Das Ergebnis der problematischen Entwicklungsphase: Gollum wurde zum Release sowohl von Spielern (größtenteils negative Bewertungen bei Steam, Metacritic-User-Score von 1,2) und Fachpresse (unseren Test könnt ihr hier noch einmal nachlesen) mit verheerenden Kritiken abgestraft.

Die Konsequenzen des Gollum-Desasters waren für Daedalic gravierend. Die Entwicklungsabteilung wurde geschlossen und ein Großteil der Mitarbeiter verlor ihren Arbeitsplatz. Ein geplantes Nachfolgeprojekt im Herr der Ringe-Universum, das bereits finanzielle Förderung erhalten hatte, wurde ebenfalls gestoppt.

Statement von Daedalic

Weil wir bestrebt sind, eine ausgewogene und umfassende Berichterstattung zu gewährleisten, haben wir vor Veröffentlichung dieses Artikels eine offizielle Stellungnahme des Entwicklerteams von Daedalic Entertainment bezüglich der im Video angesprochenen Punkte angefragt. Wir veröffentlichen sie hier in Gänze:

»Wir alle von Daedalic sind sehr betrübt darüber, dass der ohne Frage hinter den Erwartungen zurückbleibende Release von Gollum nun zum Anlass genommen wird, die 17 Jahre zurückgehende Unternehmenshistorie von Daedalic mit ihren zahlreichen Erfolgen und Auszeichnungen insgesamt in Frage zu stellen.

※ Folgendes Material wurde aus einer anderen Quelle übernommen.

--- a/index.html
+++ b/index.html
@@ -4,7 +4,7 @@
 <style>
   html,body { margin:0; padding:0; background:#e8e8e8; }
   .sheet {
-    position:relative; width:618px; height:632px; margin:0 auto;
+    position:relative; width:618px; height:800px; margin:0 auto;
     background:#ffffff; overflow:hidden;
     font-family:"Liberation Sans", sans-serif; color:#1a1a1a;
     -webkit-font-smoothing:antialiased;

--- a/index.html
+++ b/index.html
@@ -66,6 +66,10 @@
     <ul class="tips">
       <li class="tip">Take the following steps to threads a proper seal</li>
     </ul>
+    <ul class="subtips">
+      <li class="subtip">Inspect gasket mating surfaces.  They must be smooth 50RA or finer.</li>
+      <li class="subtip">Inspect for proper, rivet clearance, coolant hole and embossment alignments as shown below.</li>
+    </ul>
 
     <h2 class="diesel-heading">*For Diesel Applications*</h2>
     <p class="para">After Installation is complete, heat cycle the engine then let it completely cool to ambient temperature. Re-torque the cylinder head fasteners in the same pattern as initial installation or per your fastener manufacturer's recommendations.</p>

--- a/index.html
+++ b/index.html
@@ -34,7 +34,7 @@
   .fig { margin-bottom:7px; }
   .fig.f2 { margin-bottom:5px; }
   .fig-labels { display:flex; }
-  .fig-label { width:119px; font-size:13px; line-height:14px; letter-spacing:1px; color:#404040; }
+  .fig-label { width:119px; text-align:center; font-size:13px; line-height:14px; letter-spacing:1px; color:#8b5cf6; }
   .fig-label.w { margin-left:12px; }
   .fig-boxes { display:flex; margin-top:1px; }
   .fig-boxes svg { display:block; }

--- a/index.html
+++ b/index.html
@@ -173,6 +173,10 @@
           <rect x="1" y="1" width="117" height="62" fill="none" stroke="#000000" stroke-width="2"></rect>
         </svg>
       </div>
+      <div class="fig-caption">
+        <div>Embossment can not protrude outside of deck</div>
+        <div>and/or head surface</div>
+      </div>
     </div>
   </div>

Berechtigte Kritik nehmen wir gern an und werden beispielsweise die Vorwürfe in Bezug auf die interne Kommunikation zwischen Geschäftsleitung und Team einer genauen Aufarbeitung unterziehen. Die aktuellen qualitativen Probleme von Gollum jedoch mit allgemeinen, teilweise viele Jahre zurückliegenden Vorkommnissen in Verbindung bringen zu wollen, ist indes viel zu einfach gedacht.

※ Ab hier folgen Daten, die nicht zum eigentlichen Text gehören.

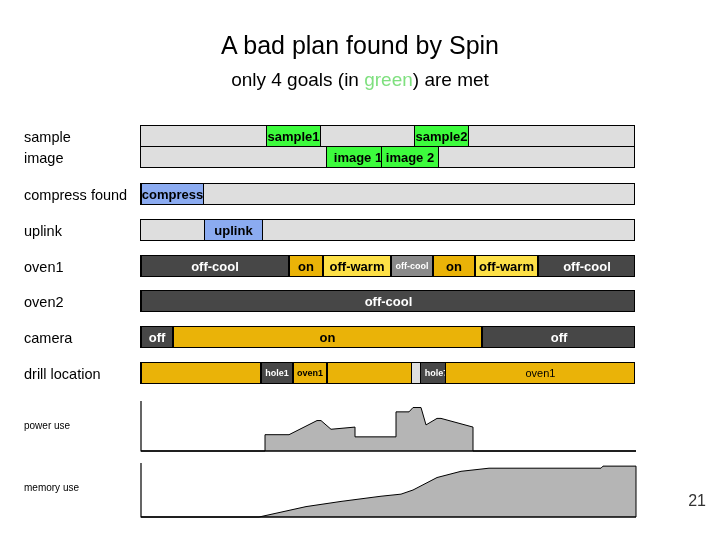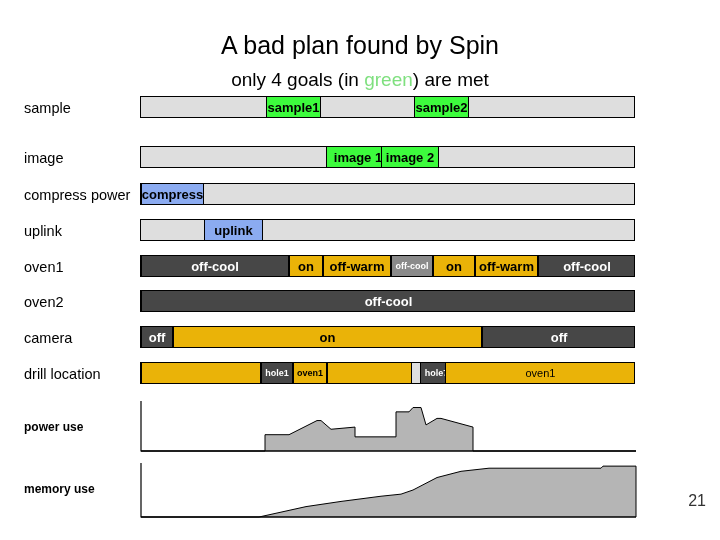--- a/index.html
+++ b/index.html
@@ -126,7 +126,7 @@
 <div id="subtitle"><span>only 4 goals (in </span><span class="green-word">green</span><span>) are met</span></div>
 
 <div id="rows-container">
-    <div class="row" style="top: 96px;">
+    <div class="row" style="top: 125px;">
       <div class="row-label">sample</div>
       <div class="track">
         <div class="seg c-grey" style="left: 0px; width: 125px;"></div>

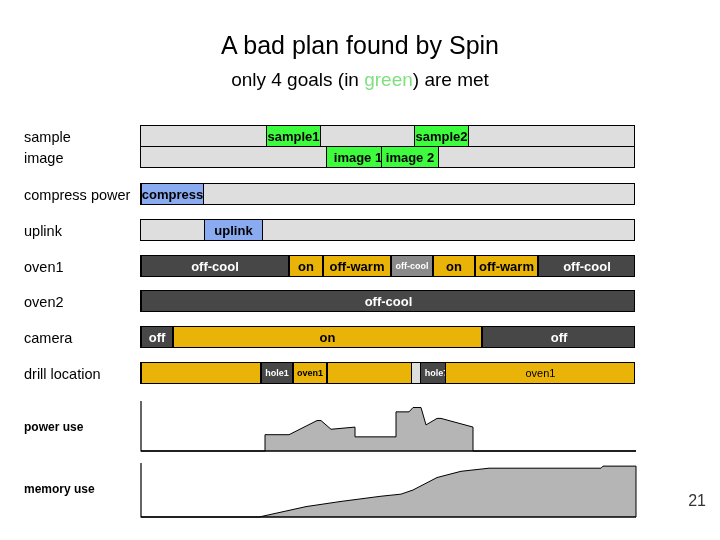--- a/index.html
+++ b/index.html
@@ -146,7 +146,7 @@
       </div>
     </div>
     <div class="row" style="top: 183px;">
-      <div class="row-label">compress power</div>
+      <div class="row-label">compress found</div>
       <div class="track">
         <div class="seg c-blue" style="left: 0px; width: 63px;">compress</div>
         <div class="seg c-grey" style="left: 63px; width: 432px;"></div>

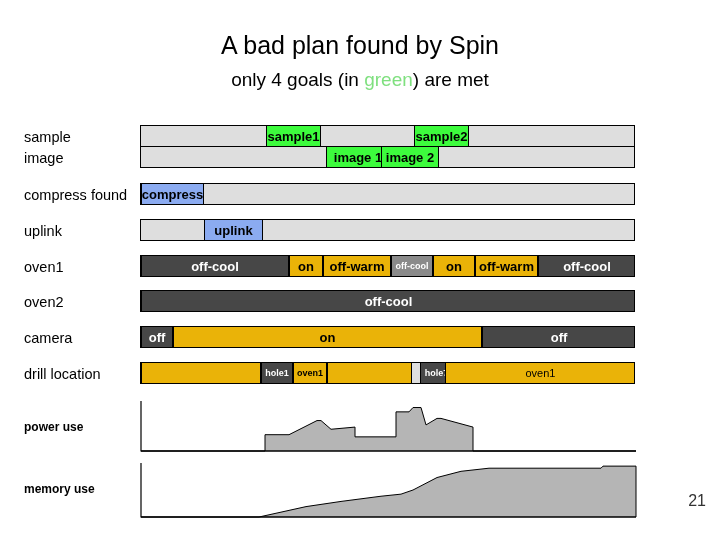--- a/index.html
+++ b/index.html
@@ -96,7 +96,7 @@
   .c-grey    { background: #dedede; color: #000000; }
   .c-dark    { background: #474747; color: #ffffff; border-left: 1px solid #000; border-right: 1px solid #000; }
   .c-mid     { background: #8a8a8a; color: #ffffff; border-left: 1px solid #000; border-right: 1px solid #000; }
-  .c-light   { background: #eab308; color: #000000; border-left: 1px solid #000; border-right: 1px solid #000; }
+  .c-light   { background: #fde047; color: #000000; border-left: 1px solid #000; border-right: 1px solid #000; }
   .c-white   { background: #eab308; color: #000000; border-left: 1px solid #000; border-right: 1px solid #000; }
 
   

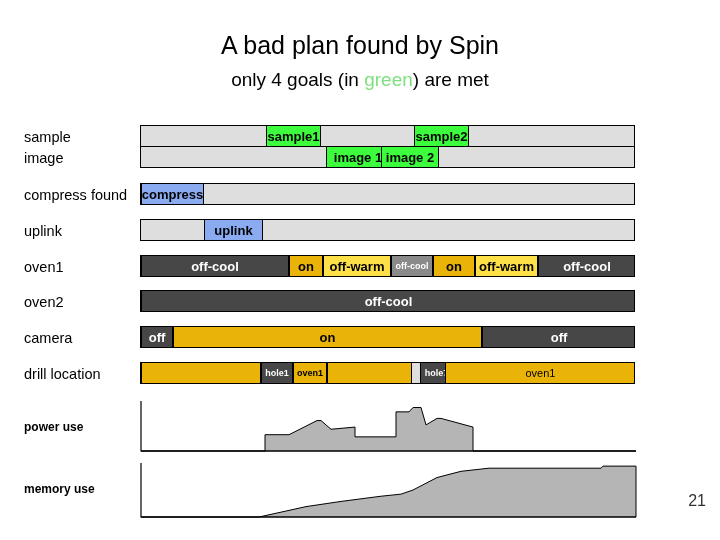--- a/index.html
+++ b/index.html
@@ -108,9 +108,8 @@
   .chart-label {
     position: absolute;
     left: 24px;
-    font-size: 12px;
-    white-space: nowrap;
-    font-weight: bold;
+    font-size: 10px;
+    white-space: nowrap;
   }
   .chart-svg {
     position: absolute;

Bestes Beispiel sind die Schwierigkeiten, die wohl fast alle Unternehmen bei Einführung des Mindestlohns Anfang des Jahres 2015 hatten. Daedalic hat seinerzeit versucht, eine faire Lösung für jeden Einzelfall zu finden und möglichst viele Mitarbeiter*innen im Unternehmen zu halten. Das war vor mehr als 8,5 Jahren, als Gollum noch lange nicht geplant war – dennoch wird daraus nun einer der Gründe des Misserfolges des Spiels konstruiert (Titel GameTwo: ›Warum Gollum scheitern musste‹).

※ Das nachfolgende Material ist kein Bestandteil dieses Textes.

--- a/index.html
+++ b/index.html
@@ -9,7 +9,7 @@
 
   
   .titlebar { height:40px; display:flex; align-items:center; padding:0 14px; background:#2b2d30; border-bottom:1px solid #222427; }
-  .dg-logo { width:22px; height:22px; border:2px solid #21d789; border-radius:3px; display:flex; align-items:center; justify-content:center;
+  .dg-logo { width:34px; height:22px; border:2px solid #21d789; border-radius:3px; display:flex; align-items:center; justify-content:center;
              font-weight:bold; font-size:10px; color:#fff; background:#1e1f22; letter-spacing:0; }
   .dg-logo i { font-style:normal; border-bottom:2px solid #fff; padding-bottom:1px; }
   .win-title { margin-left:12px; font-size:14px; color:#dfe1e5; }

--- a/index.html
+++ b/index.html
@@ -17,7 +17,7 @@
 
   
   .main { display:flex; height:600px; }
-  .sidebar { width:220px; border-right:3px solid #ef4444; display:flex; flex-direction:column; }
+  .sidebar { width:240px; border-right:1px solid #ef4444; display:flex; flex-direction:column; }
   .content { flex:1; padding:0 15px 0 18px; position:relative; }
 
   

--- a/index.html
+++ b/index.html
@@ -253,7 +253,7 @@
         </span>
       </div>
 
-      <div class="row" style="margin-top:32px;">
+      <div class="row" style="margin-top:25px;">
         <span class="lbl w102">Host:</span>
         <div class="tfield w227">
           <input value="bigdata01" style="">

Daedalic ist es stets wichtig, transparent und offen auf Fragen einzugehen. Deshalb übermitteln wir anliegend ebenso transparent die Originalfragen von GameTwo samt unserer diesbezüglichen Antworten, die leider unserer Meinung nach bislang nicht hinreichend berücksichtigt wurden.«

Der gegen Ende erwähnte Fragenkatalog liegt GameStar vor. Da dieser jedoch sehr umfangreich ist, behalten wir es uns vor, ihn nach genauem Studium in einem separaten Artikel zu veröffentlichen.